General Purpose Models for the Chemical Sciences

Author

Nawaf Alampara, Anagha Aneesh, Martiño Ríos-García, Adrian Mirza, Mara Schilling-Wilhelmi, Ali Asghar Aghajani, Meiling Sun, Gordan Prastalo, Kevin Maik Jablonka

Published

July 15, 2025

General purpose models for the chemical sciences

Abstract

Data-driven techniques have a large potential to transform and accelerate the chemical sciences. However, chemical sciences also pose the unique challenge of very diverse, small, fuzzy datasets that are difficult to leverage in conventional machine learning approaches completely. A new class of models, general-purpose models (GPMs) such as large language models, have shown the ability to solve tasks they have not been directly trained on, and to flexibly operate with low amounts of data in different formats. In this review, we discuss fundamental building principles of GPMs and review recent applications of those models in the chemical sciences across the entire scientific process. While many of these applications are still in the prototype phase, we expect that the increasing interest in GPMs will make many of them mature in the coming years.

Acknowledgments

This work was supported by the Carl-Zeiss Foundation.

A.A. acknowledges financial support for this research by the Fulbright U.S. Student Program, which is sponsored by the U.S. Department of State and the German-American Fulbright Commission. Its contents are solely the responsibility of the author and do not necessarily represent the official views of the Fulbright Program, the Government of the United States, or the German-American Fulbright Commission.

M. S.-W. was supported by Intel and Merck via the AWASES research center.

A.M.’s work was funded by the SOL-AI project, funded as part of the Helmholtz Foundation Model Initiative of the Helmholtz Association.

G.P.’s work was supported by the HPC Gateway measure of the Helmholtz Association.

K.M.J. is part of the NFDI consortium FAIRmat funded by the Deutsche Forschungsgemeinschaft (DFG, German Research Foundation) - project 460197019.

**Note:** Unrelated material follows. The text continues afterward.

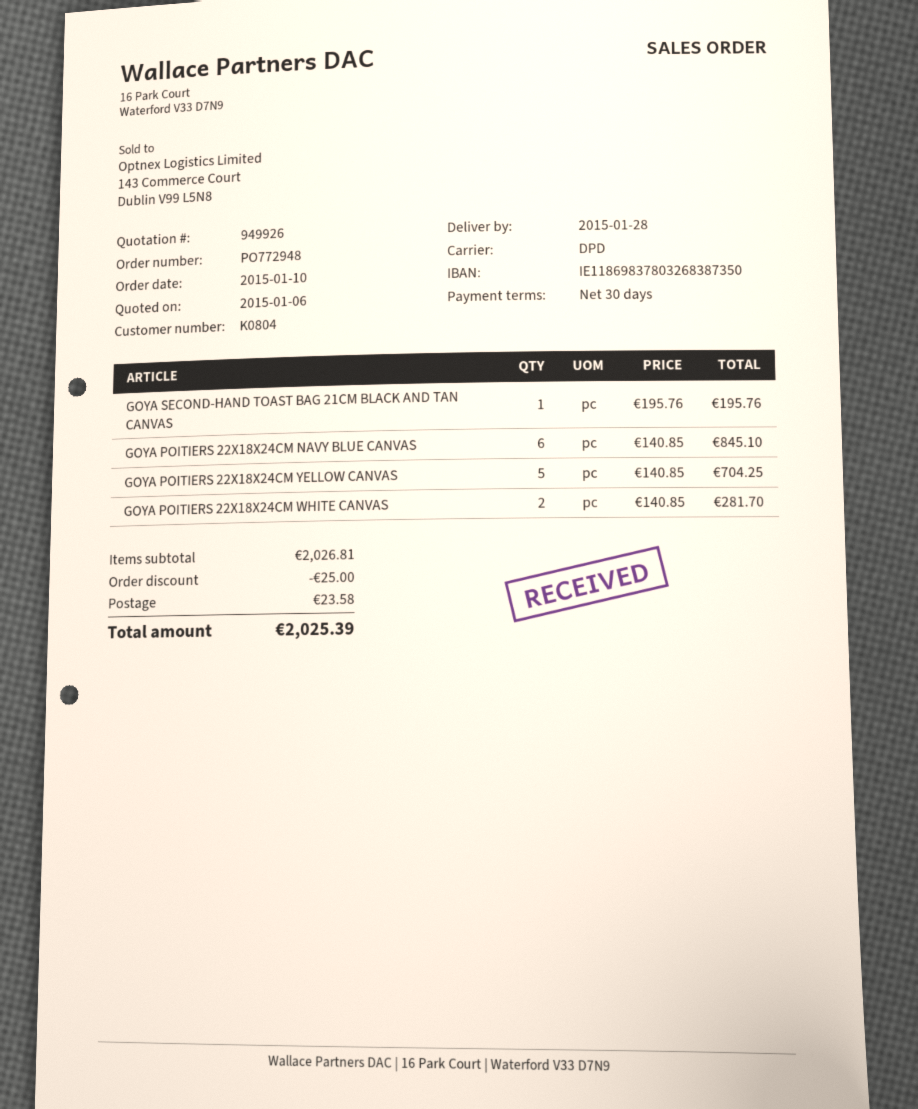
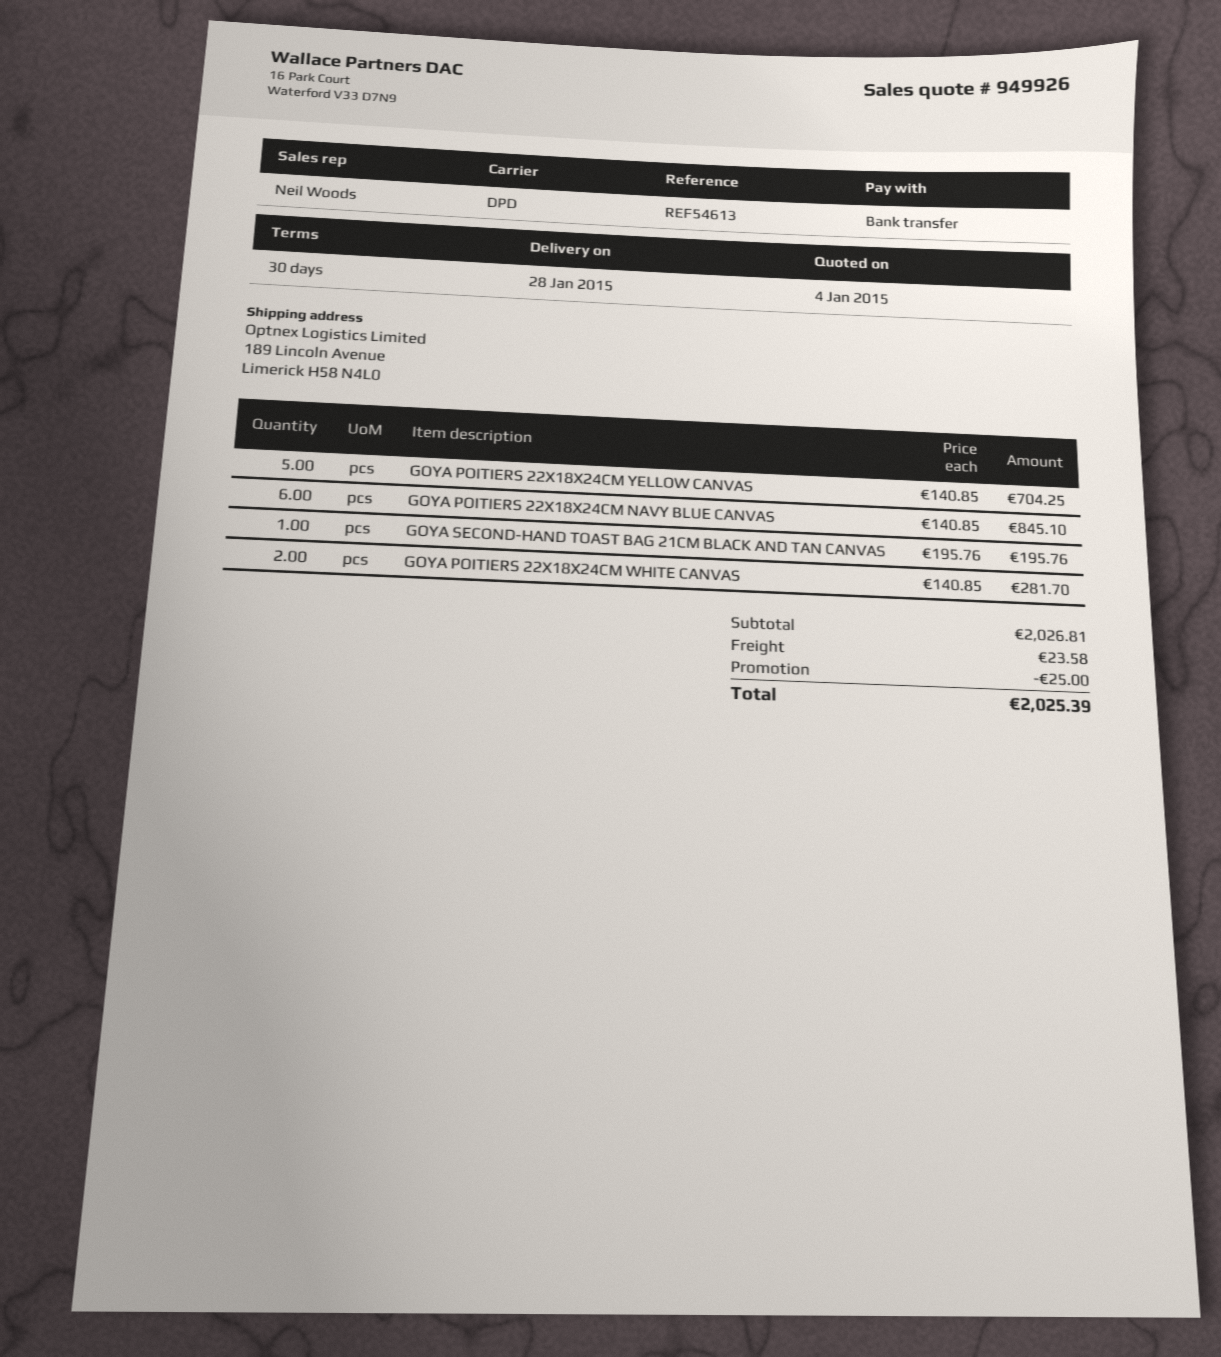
quote date: 2015-01-06 -> 2015-01-04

We thank Mimi Lavin and Maximilian Greiner for their feedback on a draft of this article.

Author contributions

N. A. was the lead contributor for the Building Principles of GPMs section. Including its writing and figures (excluding the Model Level Adaptation subsection). N. A. also reviewed the Introduction, The Shape and Structure of Chemical Data, Evaluations, Implications of GPMs: Education, Safety, and Ethics, and Property Prediction and Molecular and Material Generation sections.

A. A. was the primary contributor to the writing of the Property Prediction, Molecular and Material Generation, Safety, and Ethics sections, conceptualized the outline for safety and ethics sections, designed and created all figures/schematics/plots in sections with primary contribution, was one of the contributors to the AI Scientists overview, edited Introduction, Evaluations, Building Principles of GPMs, Knowledge Gathering, Experiment Execution, and Education sections.

M.R.-G. was the primary contributor to the AI Scientists overview, the Hypothesis Generation, and the LLMs as Optimizers sections, and helped in reviewing the entire manuscript.

A.M. was the main contributor to the Introduction and The Shape and Structure of Chemical Data sections, and the main contributor to the Knowledge Gathering and Reporting sections within the applications section, with minor contributions to the Building Principles of GPMs and the Safety sections. Has drafted the initial outline of the article. Reviewed the Building Principles of GPMs sections, the Safety section, the Hypothesis Generation, the Data Analysis sections and contributed to the review of the LLMs as Optimizers section.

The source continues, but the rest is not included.